Bones of Crows

 
Screencap from Bones of Crows: Young adult First Nations woman gazes offscreen in outdoor plains, wearing white collared shirt. Overlay: Mediaversity Grade B
 

Bones of Crows features a few disability tropes.”


Title: Bones of Crows (2022)
Director: Marie Clements 👩🏽🇨🇦 (Métis-Dene)
Writer: Marie Clements 👩🏽🇨🇦 (Métis-Dene)

Reviewed by Li 👩🏻🇺🇸

—SPOILERS AHEAD—

Technical: 2/5

Bones of Crows by filmmaker Marie Clements strives to be a cinematic tour de force. Spanning the 1800s to 2009 across Manitoba to Montreal and Toronto, the film follows a Cree woman named Aline Spears (Grace Dove) and her harrowing experiences at residential school in the 1930s. From there, the sprawling story examines the generational trauma caused when 150,000 Indigenous children are forcibly separated from their families and made to undergo government-funded attempts to stamp out Indian culture, an inhumane practice that only ended in Canada in the late ‘90s.

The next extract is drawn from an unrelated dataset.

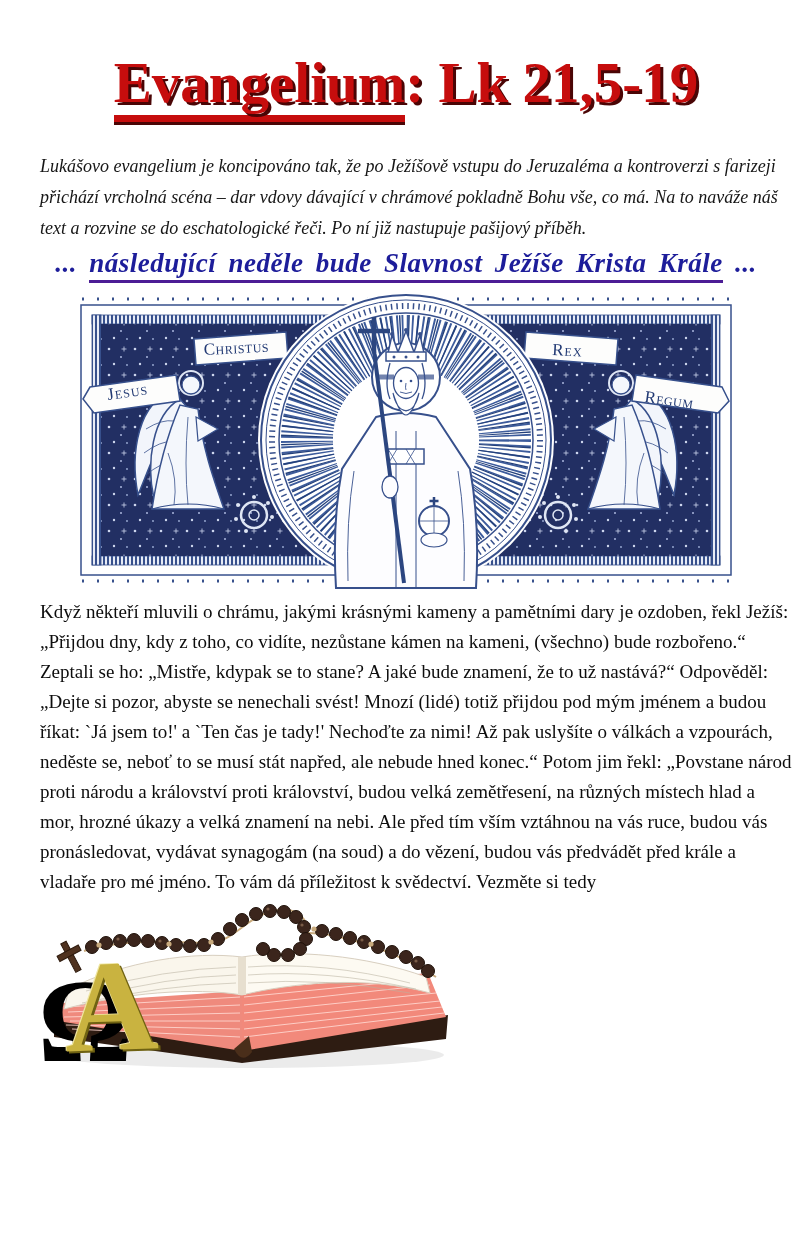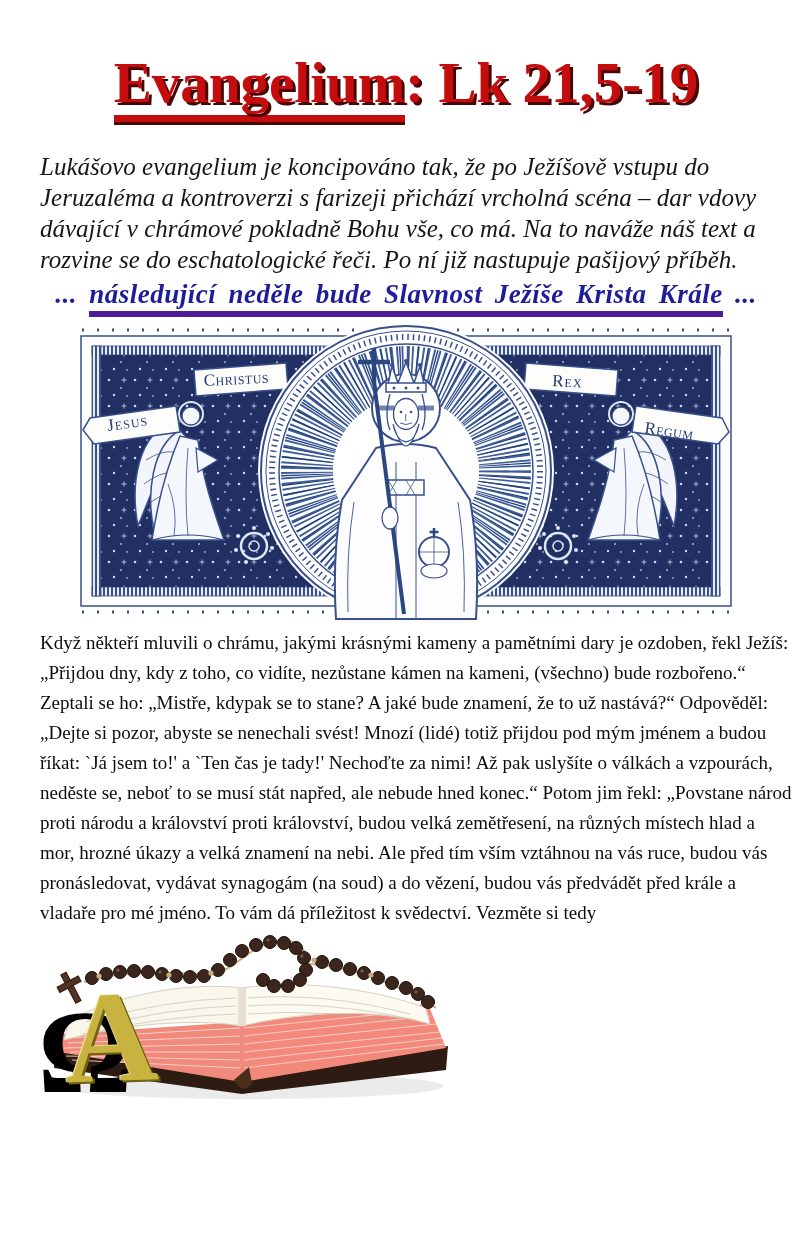"Lukášovo evangelium je koncipováno tak," .intro { font-size: 25px -> 18px }
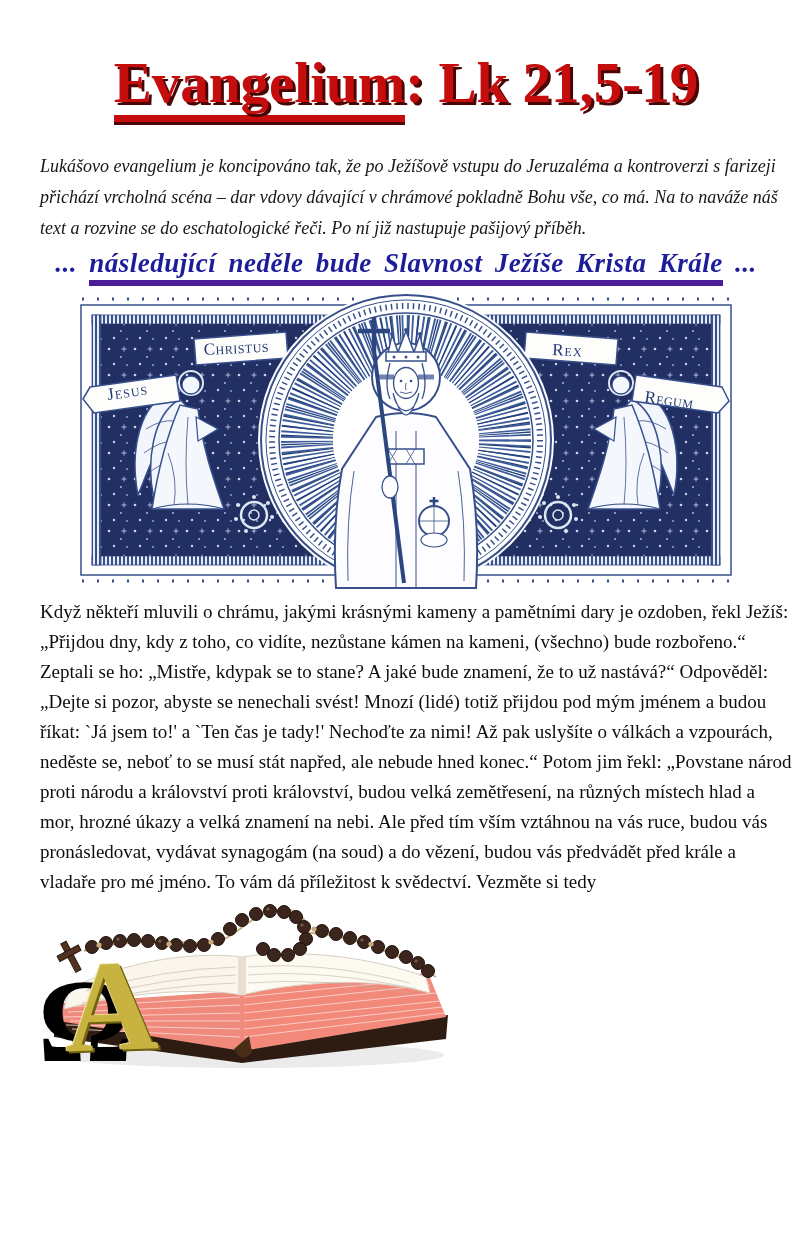"následující neděle bude Slavnost Ježíše" .blue1 .u { border-bottom: 6px solid #4c1d95 -> 3px solid #4c1d95 }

It’s an enormous story to tell and to its detriment, Bones of Crows tries to cram it all into a jolting time-skip format. One moment it’s 1932; then it’s 1968, then the 1970s, then 2009, and soon we’re back to 1955. Throughout these flashbacks, viewers follow the pain and suffering of multiple protagonists—not just Aline, but her sister Perseverance (Alyssa Wapanatâhk) and husband Adam Whallach (Phillip Lewitski). At what feels like a grueling runtime of over two hours, the film collapses under its own ambitions and turns into a slog of history and trauma that neglects to include the crucial moments of joy required to sustain any fight.

Gender: 5/5
Does it pass the Bechdel Test? YES

With Clements behind the camera and Dove in front as Aline, Bones of Crows easily evinces a woman’s worldview. Female relationships abound: a mother’s love for her daughter, the complicated emotions Perseverance has for being left behind as her sister joins the Canadian Air Force, or a nun’s physical abuse of Aline. While none of these bonds are nuanced enough to carry much impact, the sheer breadth of women present in Bones of Crows has this category covered.

Race: 5/5

As a Métis-Dene storyteller, Clements ensures that Bones of Crows has an Indigenous voice behind the camera (and pen). She boasts a long resume in spotlighting First Nations history, seen in plays like The Unnatural and Accidental Women (2000) or films including 2017’s Red Snow. In these works and in Bones of Crows, Clement does the imperative work of earning community buy-in. Partners include organizations like APTN (Aboriginal Peoples Television Network) and Indigenous Screen Office, not to mention the Indigenous artists and actors involved in the making of Bones of Crows

Unfortunately, so many stakeholders may have led to a film that tries to do too much for too many people. Excess is the name of the game, not least an excess of tragedies as if editors couldn’t bear to leave out a single attack. Suicide, multiple encounters with sexual abuse, and wrenching scenes of forced family separation all take place, often accompanied by tears and screaming. 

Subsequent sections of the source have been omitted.